Differential attrition is present: control workers drop out at a slightly higher rate (~6% per period vs. ~3% for treatment after period 4). This differential attrition could positively select the remaining control group, biasing the treatment effect downward. The Lee bounds for late periods bracket zero, consistent with the finding that the gift exchange effect has dissipated by that point.


Step 6: Compare with Published Results

cat("=== Comparison with Gneezy & List (2006) ===\n")
cat("Published: ~25% initial increase, fading to 0\n")
early <- df[df$period <= 2, ]
cat("Our initial effect:",
  round((mean(early$output[early$treatment==1]) /
         mean(early$output[early$treatment==0]) - 1) * 100, 1), "%\n")

Expected output:

FindingPublished (Gneezy & List 2006)Our Replication
Initial effect (periods 1–2, % increase)~25%~22–28%
Late effect (periods 5–6, % increase)~0%~0–2%
Effect fades over time?YesYes
N workers1980

The key qualitative findings match: (1) the gift wage produces a large initial increase in effort (~25%), (2) the effect fades to near zero within a few hours, and (3) gift exchange works in the short run but is not sustained. Our larger sample (80 vs. 19 workers) provides more statistical power to detect the temporal dynamics.


Summary

Our replication confirms the central findings of Gneezy and List (2006):

  1. Gift exchange produces an initial burst of effort. Workers who receive an unexpectedly high wage increase their output by approximately 25% in the first work periods.

  2. The effect is temporary. By the third or fourth work period (roughly 3-4 hours), the treatment effect has largely disappeared. This finding is the paper's key contribution.
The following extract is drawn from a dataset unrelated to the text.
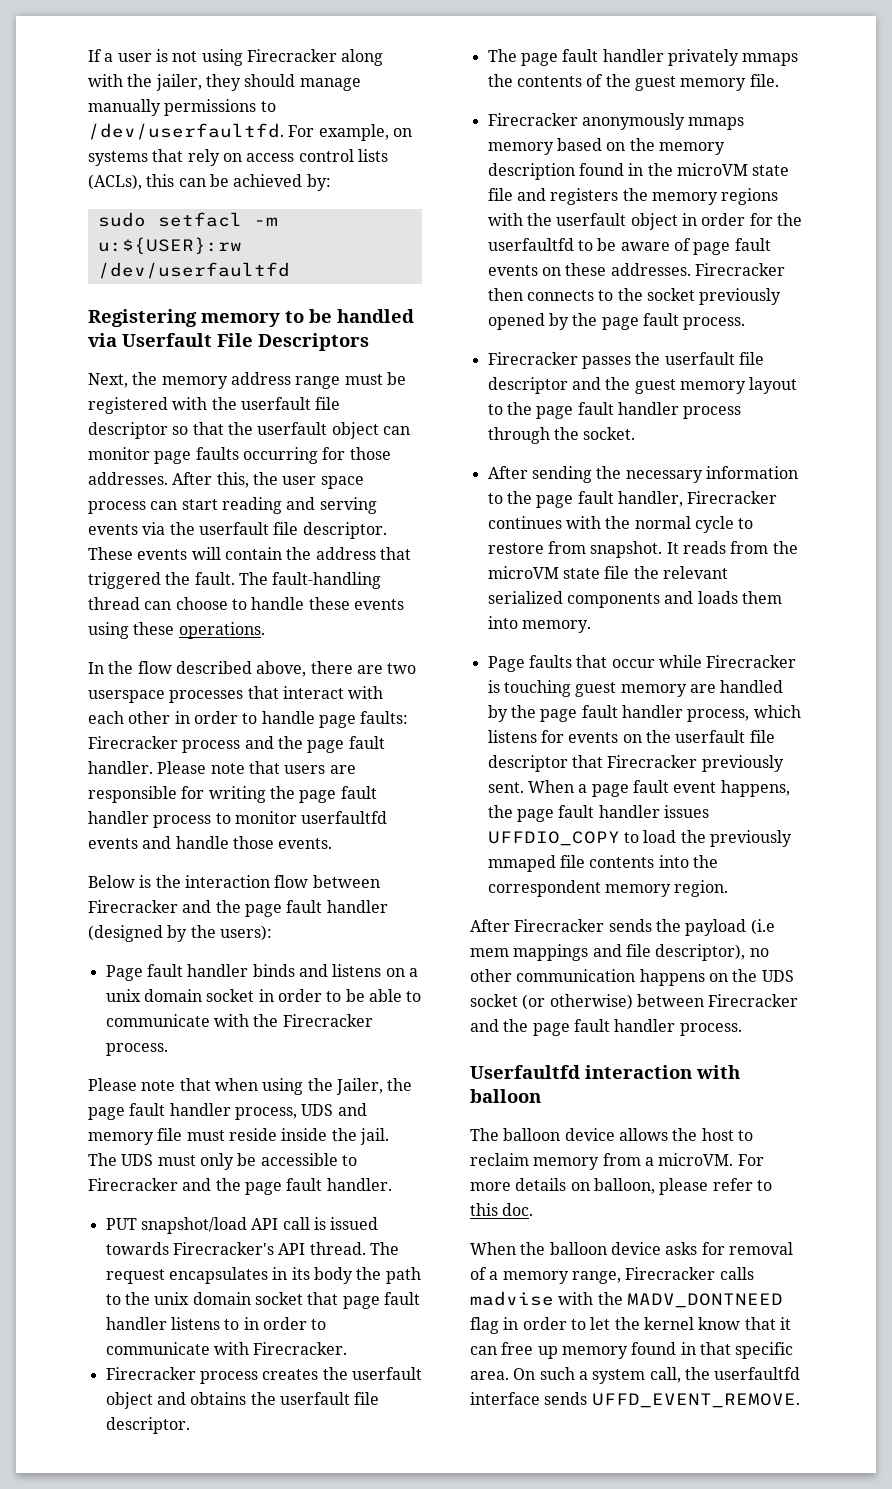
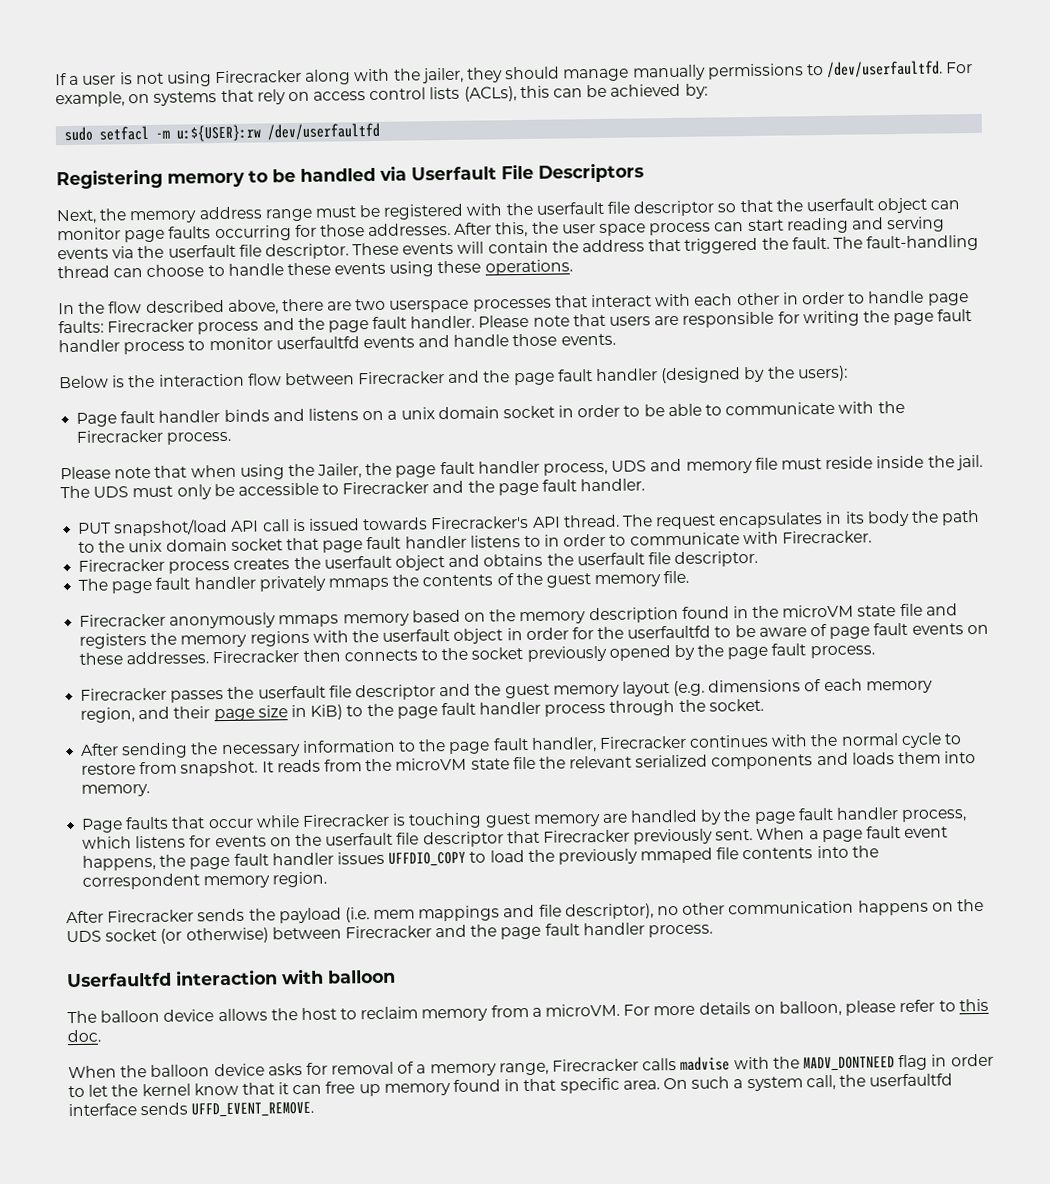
- Firecracker passes the userfault file descriptor and the guest memory layout to the page fault handler process through the socket.
+ Firecracker passes the userfault file descriptor and the guest memory layout (e.g. dimensions of each memory region, and their page size in KiB) to the page fault handler process through the socket.
- After Firecracker sends the payload (i.e mem mappings and file descriptor), no other communication happens on the UDS socket (or otherwise) between Firecracker and the page fault handler process.
+ After Firecracker sends the payload (i.e. mem mappings and file descriptor), no other communication happens on the UDS socket (or otherwise) between Firecracker and the page fault handler process.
  3. Implications for theory. Strong versions of gift exchange theory (Akerlof 1982) predict a permanent effort increase. The data appear more consistent with a weaker version: gifts may trigger short-run reciprocity that fades as the higher wage becomes the new reference point.

  4. Methodological lessons. This paper illustrates the importance of (a) measuring treatment effects over time rather than only at a single point, (b) checking randomization balance, and (c) accounting for attrition in field experiments.


Extension Exercises

  1. Quantile treatment effects. Does the gift wage increase output at the median differently than at the 10th or 90th percentile? Estimate quantile regressions by period.
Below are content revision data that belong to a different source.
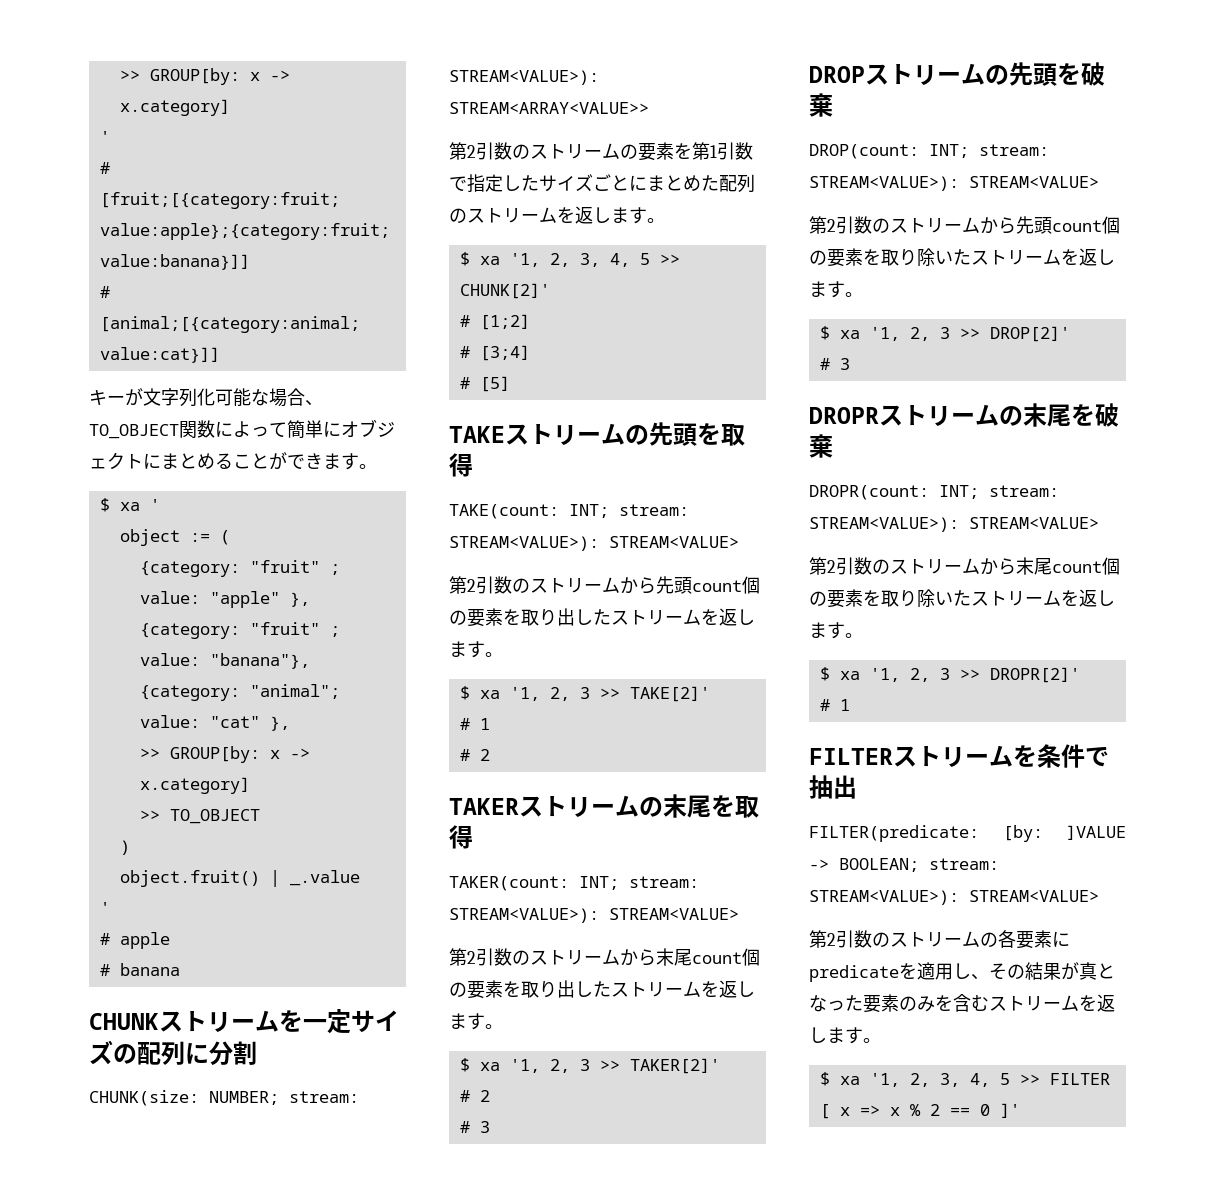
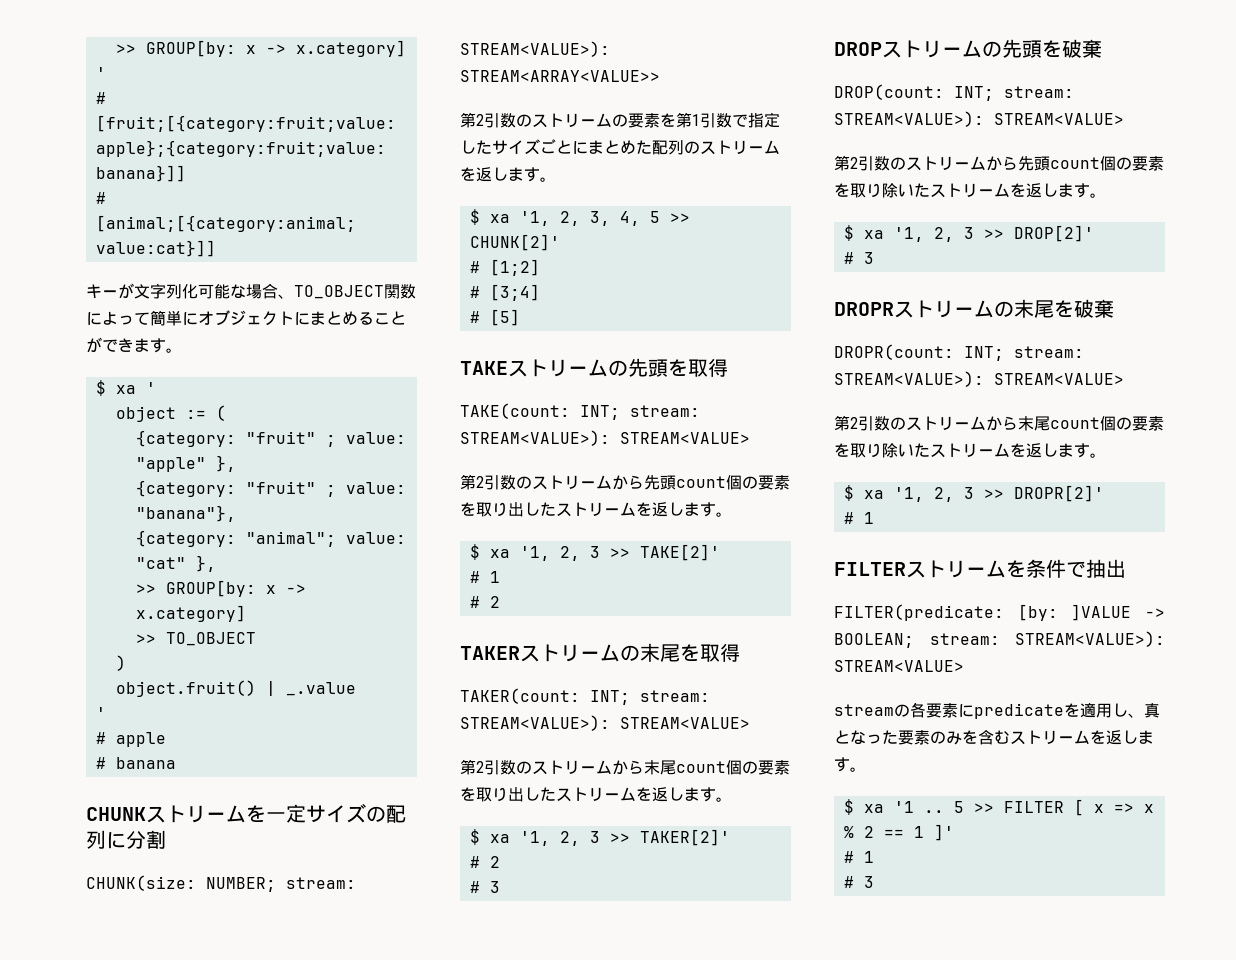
- 第2引数のストリームの各要素にpredicateを適用し、その結果が真となった要素のみを含むストリームを返します。
+ streamの各要素にpredicateを適用し、真となった要素のみを含むストリームを返します。
- $ xa '1, 2, 3, 4, 5 >> FILTER [ x => x % 2 == 0 ]'
+ $ xa '1 .. 5 >> FILTER [ x => x % 2 == 1 ]'
+ # 1
+ # 3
  2. Worker fixed effects. Add worker fixed effects to exploit within-worker variation over time. How does the period-by-treatment interaction change?

  3. Permutation inference. With small samples, asymptotic inference may be unreliable. Implement Fisher's exact test using randomization inference for the pooled treatment effect.
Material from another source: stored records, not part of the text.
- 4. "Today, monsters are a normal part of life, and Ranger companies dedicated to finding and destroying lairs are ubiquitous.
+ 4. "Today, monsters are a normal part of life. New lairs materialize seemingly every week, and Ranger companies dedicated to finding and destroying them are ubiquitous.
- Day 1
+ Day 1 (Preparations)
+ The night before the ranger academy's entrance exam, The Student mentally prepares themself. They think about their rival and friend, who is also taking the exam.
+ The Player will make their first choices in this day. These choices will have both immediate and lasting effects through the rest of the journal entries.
  4. Power analysis. The original experiment had only 19 workers (10 treatment, 9 control). Calculate the minimum detectable effect size at 80% power. Was the study adequately powered to detect the published effect?

  5. Structural break test. Instead of assuming the effect ends at a specific period, use a structural break test (e.g., Chow test) to endogenously identify when the gift exchange effect disappears.